### Exercise instructions
Your output should be the entries below, exact in every detail.

Extracted records:
________________________________________

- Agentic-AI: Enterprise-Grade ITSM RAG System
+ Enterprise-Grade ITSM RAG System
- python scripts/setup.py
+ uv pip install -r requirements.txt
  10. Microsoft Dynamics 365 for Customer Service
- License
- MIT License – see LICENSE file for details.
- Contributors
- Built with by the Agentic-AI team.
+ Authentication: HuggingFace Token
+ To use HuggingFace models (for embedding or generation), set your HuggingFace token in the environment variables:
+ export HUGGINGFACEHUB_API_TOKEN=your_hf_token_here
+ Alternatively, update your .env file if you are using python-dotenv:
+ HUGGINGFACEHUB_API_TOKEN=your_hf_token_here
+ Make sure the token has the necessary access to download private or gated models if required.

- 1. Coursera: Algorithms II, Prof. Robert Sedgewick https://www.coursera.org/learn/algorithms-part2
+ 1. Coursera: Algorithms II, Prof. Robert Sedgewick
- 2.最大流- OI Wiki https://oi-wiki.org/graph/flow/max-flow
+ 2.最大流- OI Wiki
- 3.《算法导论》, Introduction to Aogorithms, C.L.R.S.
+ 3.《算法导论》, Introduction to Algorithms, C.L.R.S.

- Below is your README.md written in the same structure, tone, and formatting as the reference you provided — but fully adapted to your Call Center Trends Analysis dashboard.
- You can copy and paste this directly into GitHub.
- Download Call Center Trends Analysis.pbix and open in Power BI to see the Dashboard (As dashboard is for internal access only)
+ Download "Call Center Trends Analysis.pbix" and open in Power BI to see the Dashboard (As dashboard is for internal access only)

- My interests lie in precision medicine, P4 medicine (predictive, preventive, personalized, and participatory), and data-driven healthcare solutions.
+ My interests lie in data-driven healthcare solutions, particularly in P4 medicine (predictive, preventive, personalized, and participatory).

________________________________________

### Expected output
- Agentic-AI: Enterprise-Grade ITSM RAG System
+ Enterprise-Grade ITSM RAG System
- python scripts/setup.py
+ uv pip install -r requirements.txt
  10. Microsoft Dynamics 365 for Customer Service
- License
- MIT License – see LICENSE file for details.
- Contributors
- Built with by the Agentic-AI team.
+ Authentication: HuggingFace Token
+ To use HuggingFace models (for embedding or generation), set your HuggingFace token in the environment variables:
+ export HUGGINGFACEHUB_API_TOKEN=your_hf_token_here
+ Alternatively, update your .env file if you are using python-dotenv:
+ HUGGINGFACEHUB_API_TOKEN=your_hf_token_here
+ Make sure the token has the necessary access to download private or gated models if required.

- 1. Coursera: Algorithms II, Prof. Robert Sedgewick https://www.coursera.org/learn/algorithms-part2
+ 1. Coursera: Algorithms II, Prof. Robert Sedgewick
- 2.最大流- OI Wiki https://oi-wiki.org/graph/flow/max-flow
+ 2.最大流- OI Wiki
- 3.《算法导论》, Introduction to Aogorithms, C.L.R.S.
+ 3.《算法导论》, Introduction to Algorithms, C.L.R.S.

- Below is your README.md written in the same structure, tone, and formatting as the reference you provided — but fully adapted to your Call Center Trends Analysis dashboard.
- You can copy and paste this directly into GitHub.
- Download Call Center Trends Analysis.pbix and open in Power BI to see the Dashboard (As dashboard is for internal access only)
+ Download "Call Center Trends Analysis.pbix" and open in Power BI to see the Dashboard (As dashboard is for internal access only)

- My interests lie in precision medicine, P4 medicine (predictive, preventive, personalized, and participatory), and data-driven healthcare solutions.
+ My interests lie in data-driven healthcare solutions, particularly in P4 medicine (predictive, preventive, personalized, and participatory).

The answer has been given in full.